Девушка открыла рот, чтобы задать напрашивающийся вопрос, но знала, мужчина не ответит, не станет заходить дальше положенного. В галерее вдруг стало темнее, солнце спряталось, сдалось под натиском набежавших туч, слабые капли, будто робкие мазки краски, начали появляться на поверхности окон.
– Возможно, я потом пожалею, что говорю вам это, но слова сегодня сами рвутся наружу. Может, всему виной длительная обособленность от светского общества, а может, слишком много выпитого вина. Мисс Элайн, я вижу, что приятен и интересен вам, но все, что вы видите перед собой, ненастоящее.
Ведьма тут же повернулась к мужчине, резкие слова затронули разум, будто плохо обученный музыкант разом дернул туго натянутые струны. Брови ее нахмурились, образуя складку между ними.
– Что вы имеете в виду, господин Матэуш?
– Вы знаете, где ваши корни, мисс? – вопросом на вопрос ответил вампир, подходя к окну.
– Мои родители погибли, когда я была еще малышкой, но их образы бережно хранятся в воспоминаниях. Однако у меня есть тетушки, которые тоже важная часть меня. Насколько я знаю, ваши родители с вами и еще долго таковыми останутся. О чем вы переживаете, господин?
Молчание, казалось, длилось целую вечность, прежде чем раздался едва слышный бархатный тембр, кончиками пальцев повторяющий путь капель по другую сторону арочного окна:
– Как глубока ваша вера? Настолько, чтобы поверить, что ваши родители сейчас рядом со Всевышним?
Элайн не то чтобы пугали столь внезапная перемена и вопросы мужчины, но обеспокоили.
– Я верю в то, что если они все еще в Чистилище, то обязательно найдут из него выход. А вы, разве вы католик?
Матэуш кивнул, будто и вовсе не слышал вопроса, находясь в собственных мыслях.
– Разве вам… Я имею в виду, таким, как вы, не чужда вера, вложенная в сердца людей с молоком матери?
– По-вашему, я не имел удовольствия вкусить вино из тела моей матушки, Элайн? Вы сами-то помните, каково оно на вкус?
Элайн отчаянно мотала головой не в силах вымолвить и слова.

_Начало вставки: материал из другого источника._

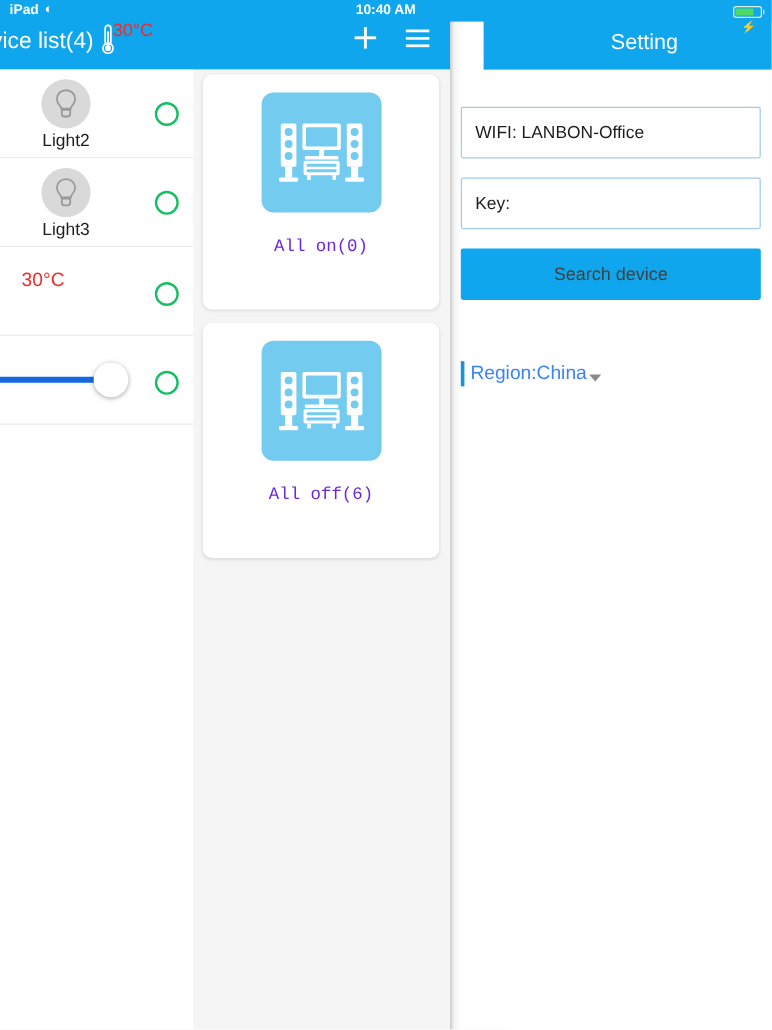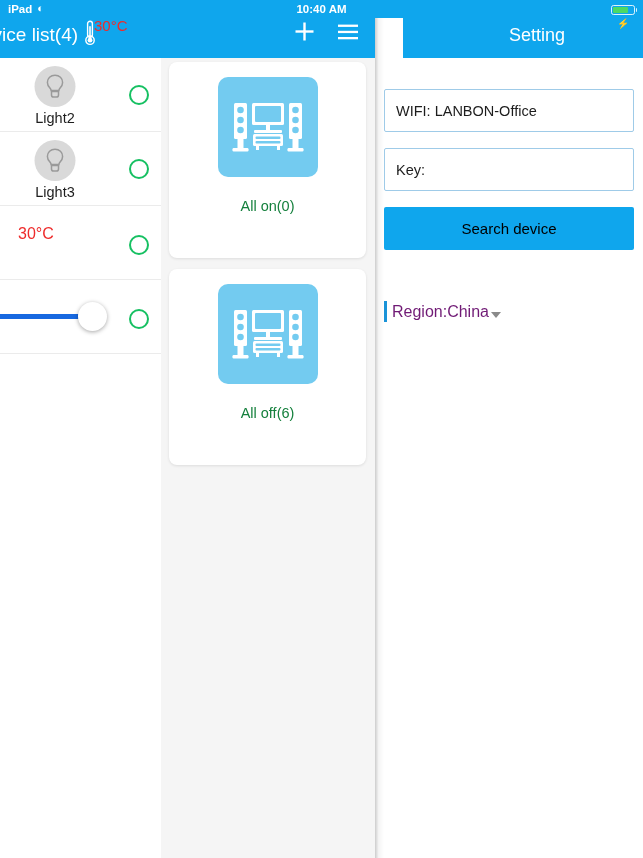--- a/index.html
+++ b/index.html
@@ -122,7 +122,7 @@
   }
   .scene-label {
     position:absolute; left:0; width:197px; top:136px;
-    text-align:center; font-size:14.5px; color:#15803d;
+    text-align:center; font-size:14.5px; color:#6d28d9;font-family:Liberation Mono, monospace;
   }
 
   

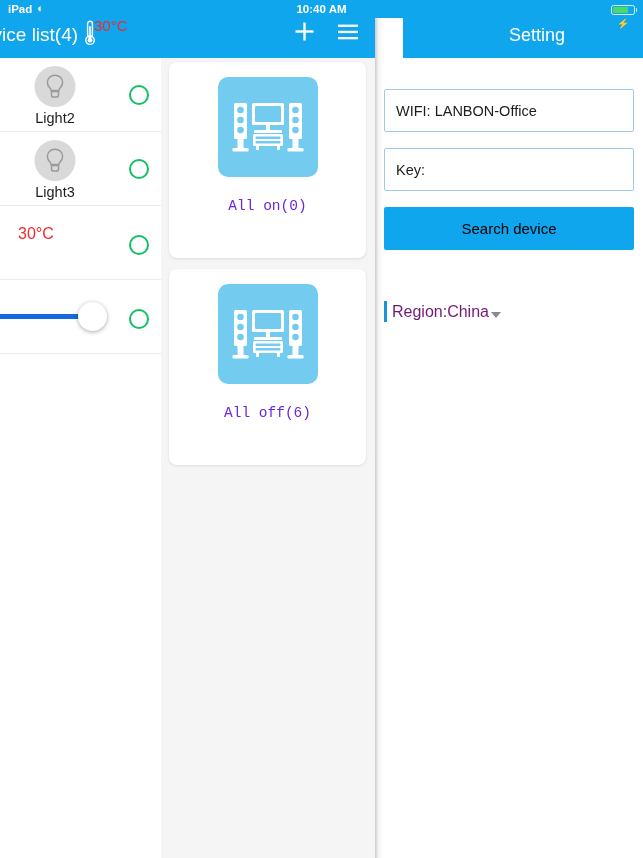--- a/index.html
+++ b/index.html
@@ -157,7 +157,7 @@
   .search-btn {
     position:absolute; left:9px; top:207px; width:250px; height:43px;
     background:#0fa6ed; border:none; border-radius:2px;
-    color:#000000; font-size:15px; cursor:pointer;
+    color:#404040; font-size:15px; cursor:pointer;
     font-family:"Liberation Sans", sans-serif;
   }
   .region-row {

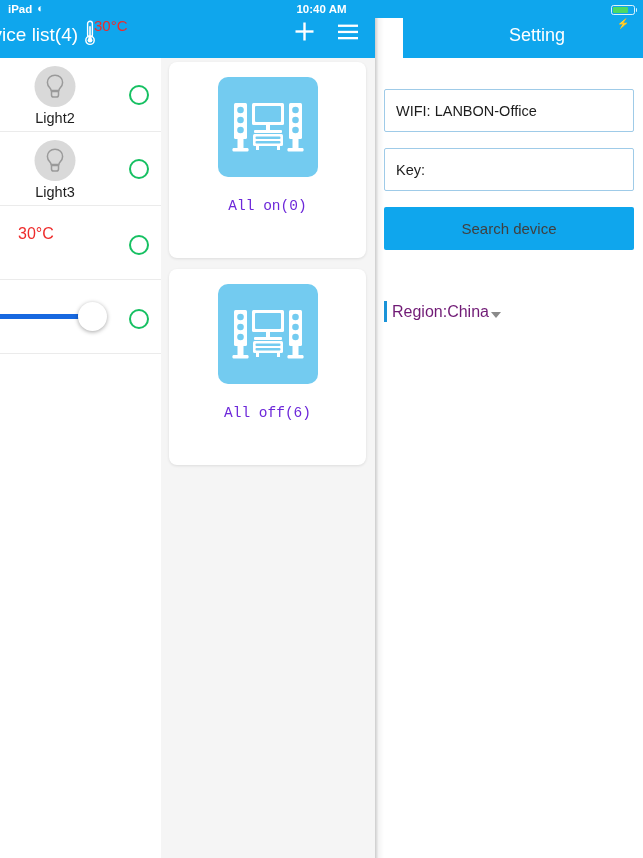--- a/index.html
+++ b/index.html
@@ -165,7 +165,7 @@
     display:flex; align-items:center; cursor:pointer;
   }
   .region-bar { width:3px; height:21px; background:#1a93d8; margin-right:5px; }
-  .region-text { font-size:16px; color:#701a75; }
+  .region-text { font-size:16px; color:#3b82f6; }
   .region-caret {
     width:0; height:0; margin-left:2px; margin-top:6px;
     border-left:5px solid transparent; border-right:5px solid transparent;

– Я достаточно отчетливо помню его сладковатый медовый запах, все равно что кончиком языка коснуться сотов. Нежность, будто лепесток ныне распустившейся розы, и терпкое послевкусие, словно смятая в руках полынь.

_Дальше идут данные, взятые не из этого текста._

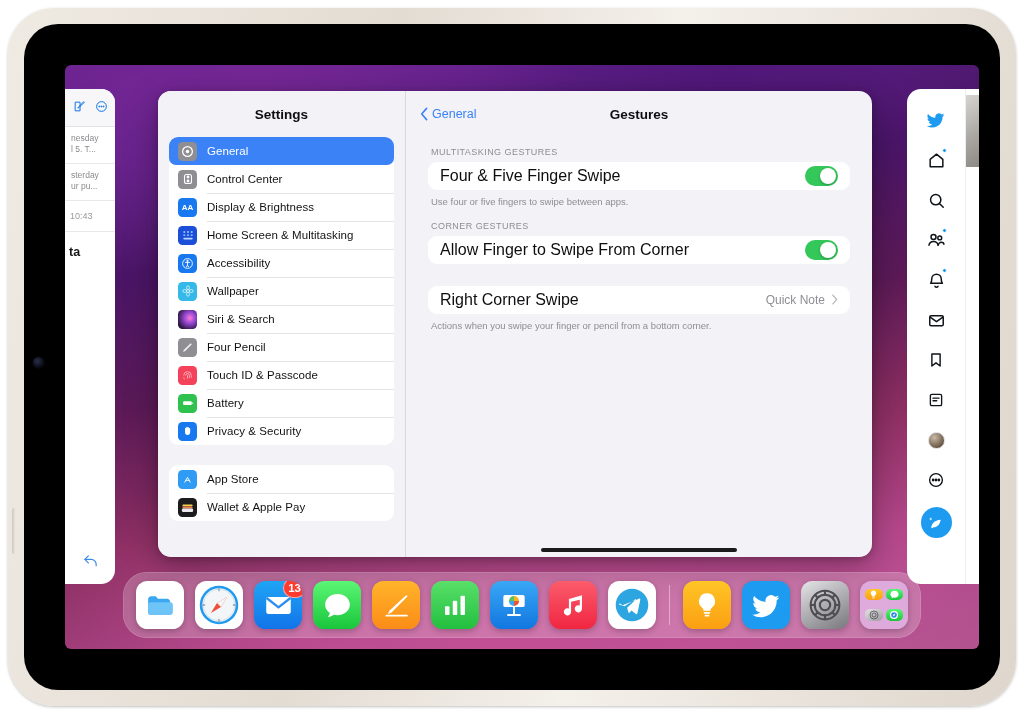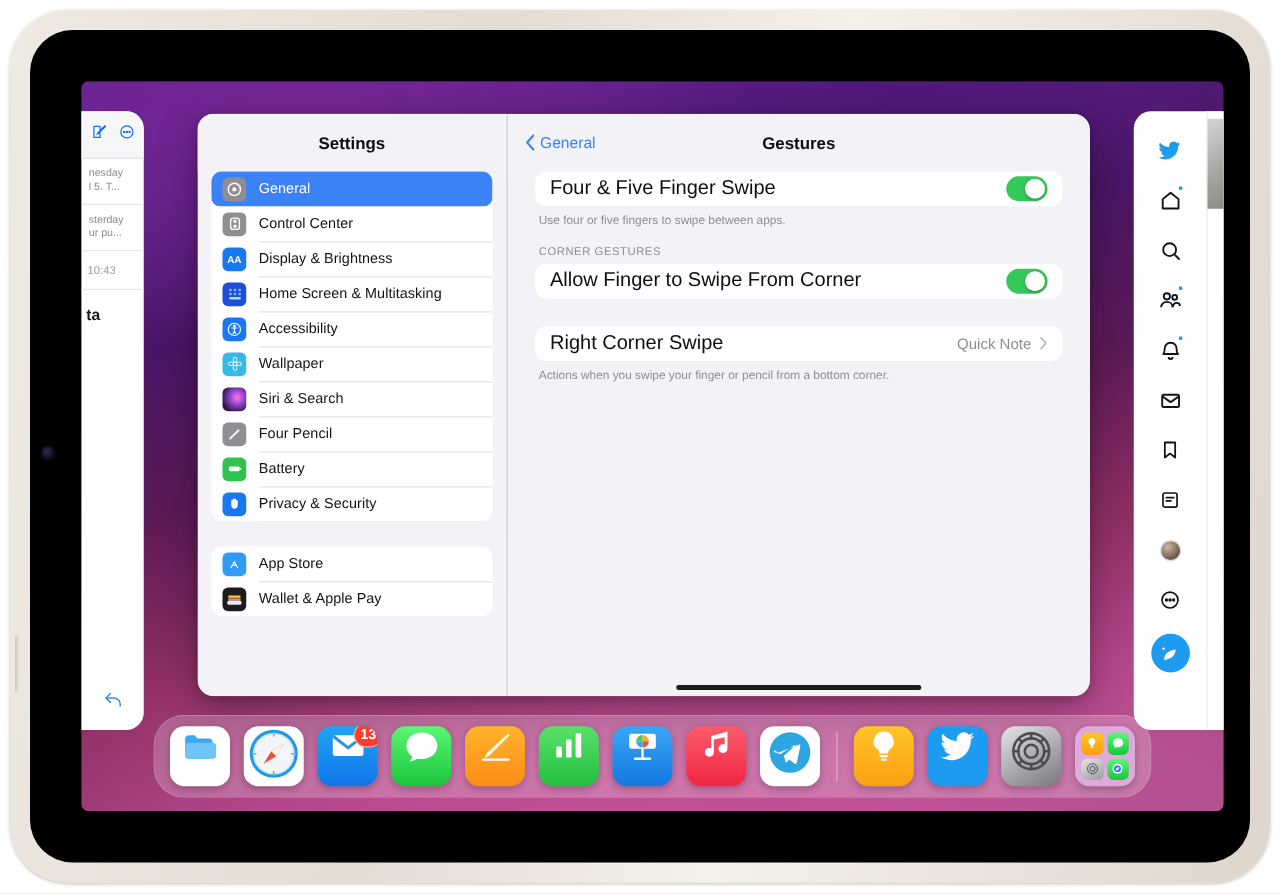--- a/index.html
+++ b/index.html
@@ -319,6 +319,7 @@
 
         <div id="detail-scroll">
 
+          <div class="detail-section-header">Multitasking Gestures</div>
           <div class="detail-card">
             <div class="detail-row">
               <span class="detail-row-label">Four &amp; Five Finger Swipe</span>

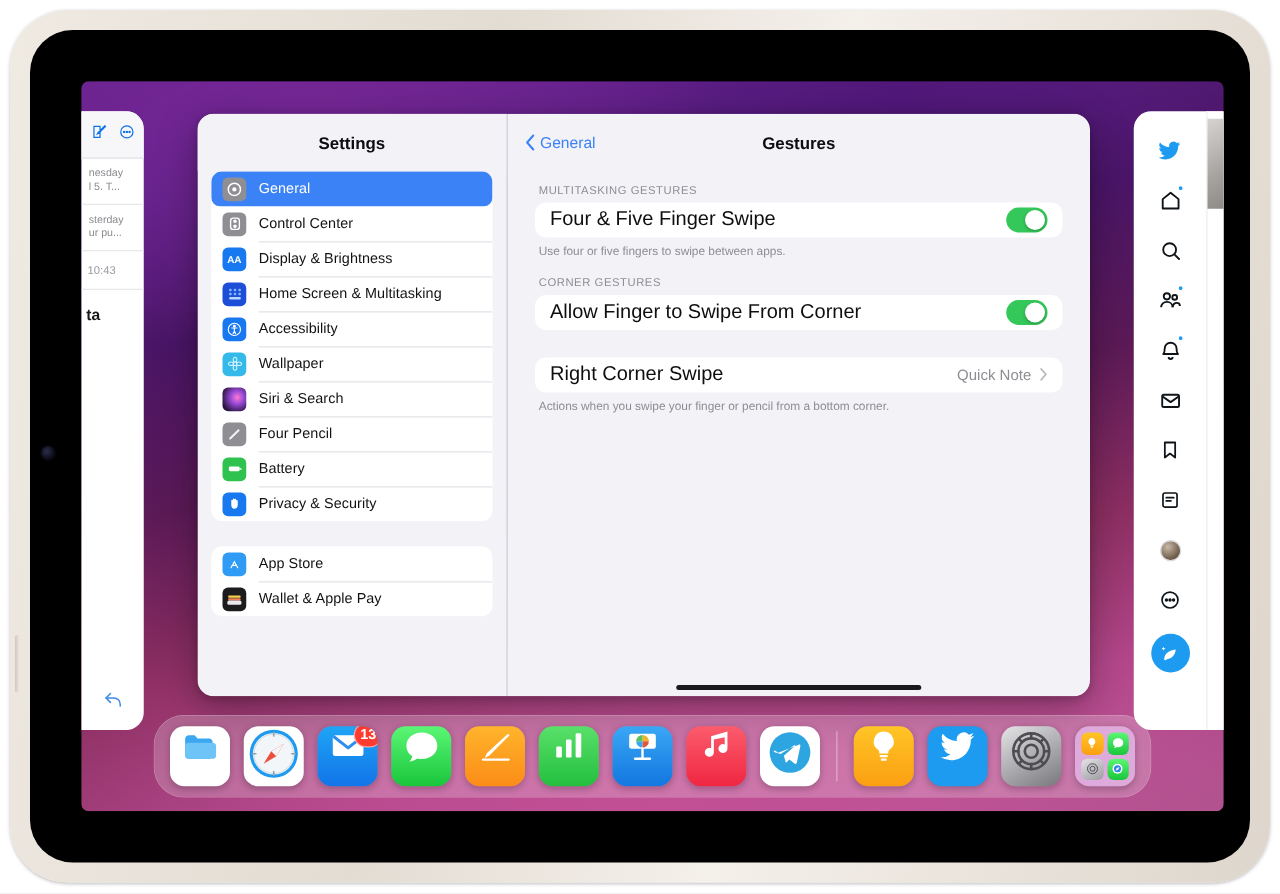--- a/index.html
+++ b/index.html
@@ -263,6 +263,18 @@
               <span class="settings-item-label">Four Pencil</span>
             </div>
             <div class="settings-item">
+              <span class="settings-item-icon" style="background:#f4425a">
+                <svg width="13" height="13" viewBox="0 0 24 24" fill="none" stroke="#ffd3da" stroke-width="1.3">
+                  <path d="M12 5a7 7 0 0 1 7 7v4"></path>
+                    <path d="M5 12a7 7 0 0 1 7-7"></path>
+                    <path d="M8.5 12a3.5 3.5 0 0 1 7 0v5"></path>
+                    <path d="M12 11.5v6"></path>
+                    <path d="M5.2 15.5c.3 1.6.8 2.8 1.4 3.8"></path>
+                  </svg>
+              </span>
+              <span class="settings-item-label">Touch ID &amp; Passcode</span>
+            </div>
+            <div class="settings-item">
               <span class="settings-item-icon" style="background:#30c24e">
                 <svg width="14" height="14" viewBox="0 0 24 24">
                     <rect x="3.5" y="9" width="15" height="6.5" rx="2" fill="#fff"></rect>

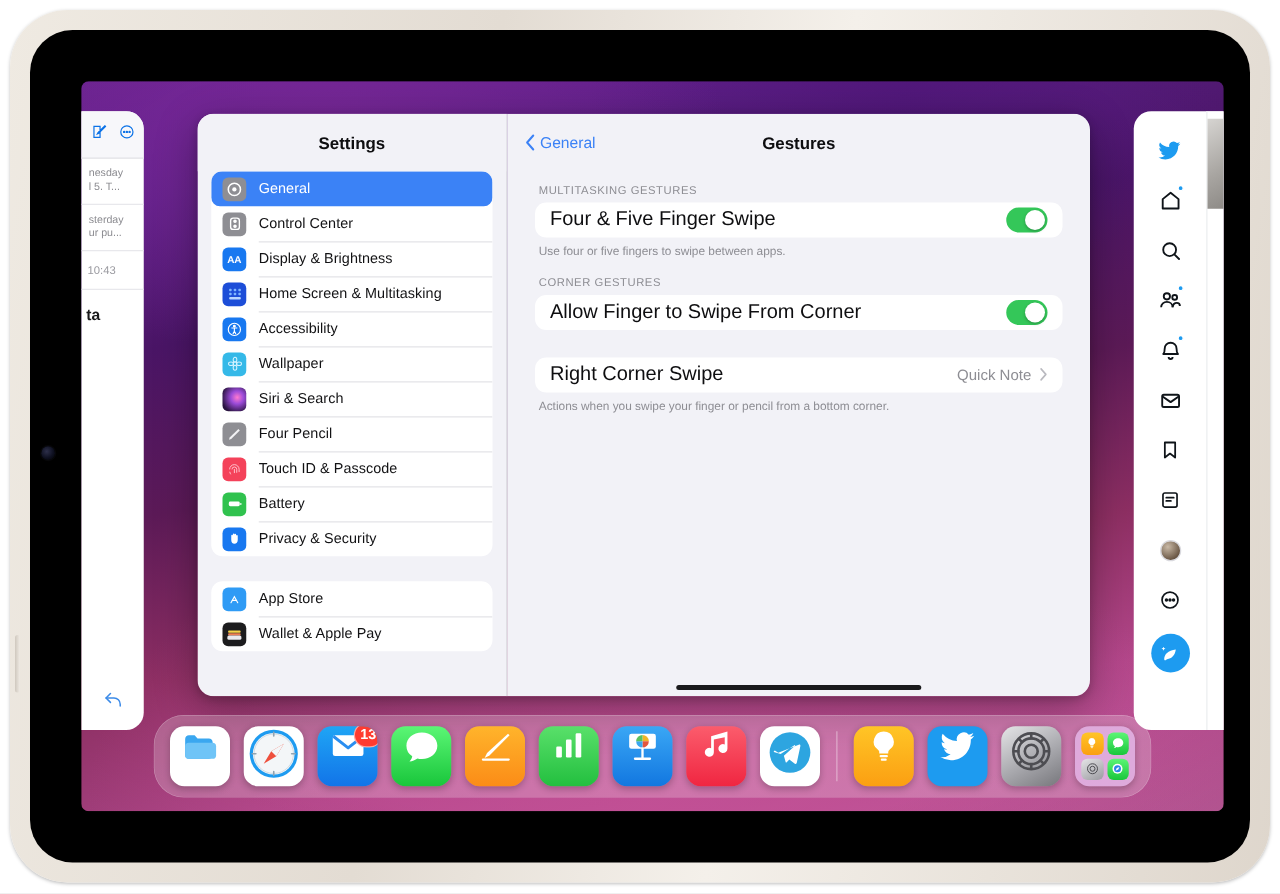--- a/index.html
+++ b/index.html
@@ -113,7 +113,7 @@
     background:rgba(255,255,255,.22); border-radius:24px;
     box-shadow:inset 0 0 0 .5px rgba(255,255,255,.26); }
   .dock-app { width:48px; height:48px; border-radius:11.5px; position:relative;
-    display:flex; justify-content:center; cursor:pointer;
+    display:flex; align-items:center; justify-content:center; cursor:pointer;
     box-shadow:0 2px 6px rgba(0,0,0,.24); overflow:hidden; }
   .dock-divider { width:1px; height:40px; background:rgba(255,255,255,.4); margin:0 2px; }
   .dock-badge { position:absolute; top:-3px; right:-4px; min-width:20px; height:20px;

Мечтательный взгляд Матэуша Де Кольбера блуждал по россыпи капель дождя на окне, как будто именно к ним он прислушивался, с ними вел немой диалог. О чем же он был? Закружилась голова, пока девушка пыталась вообразить себе это. Не поворачивая головы, глаза мужчины обратились к ней.
– Этого достаточно в вашем понимании для вампира, Элайн, чтобы иметь честь называть себя истинным католиком?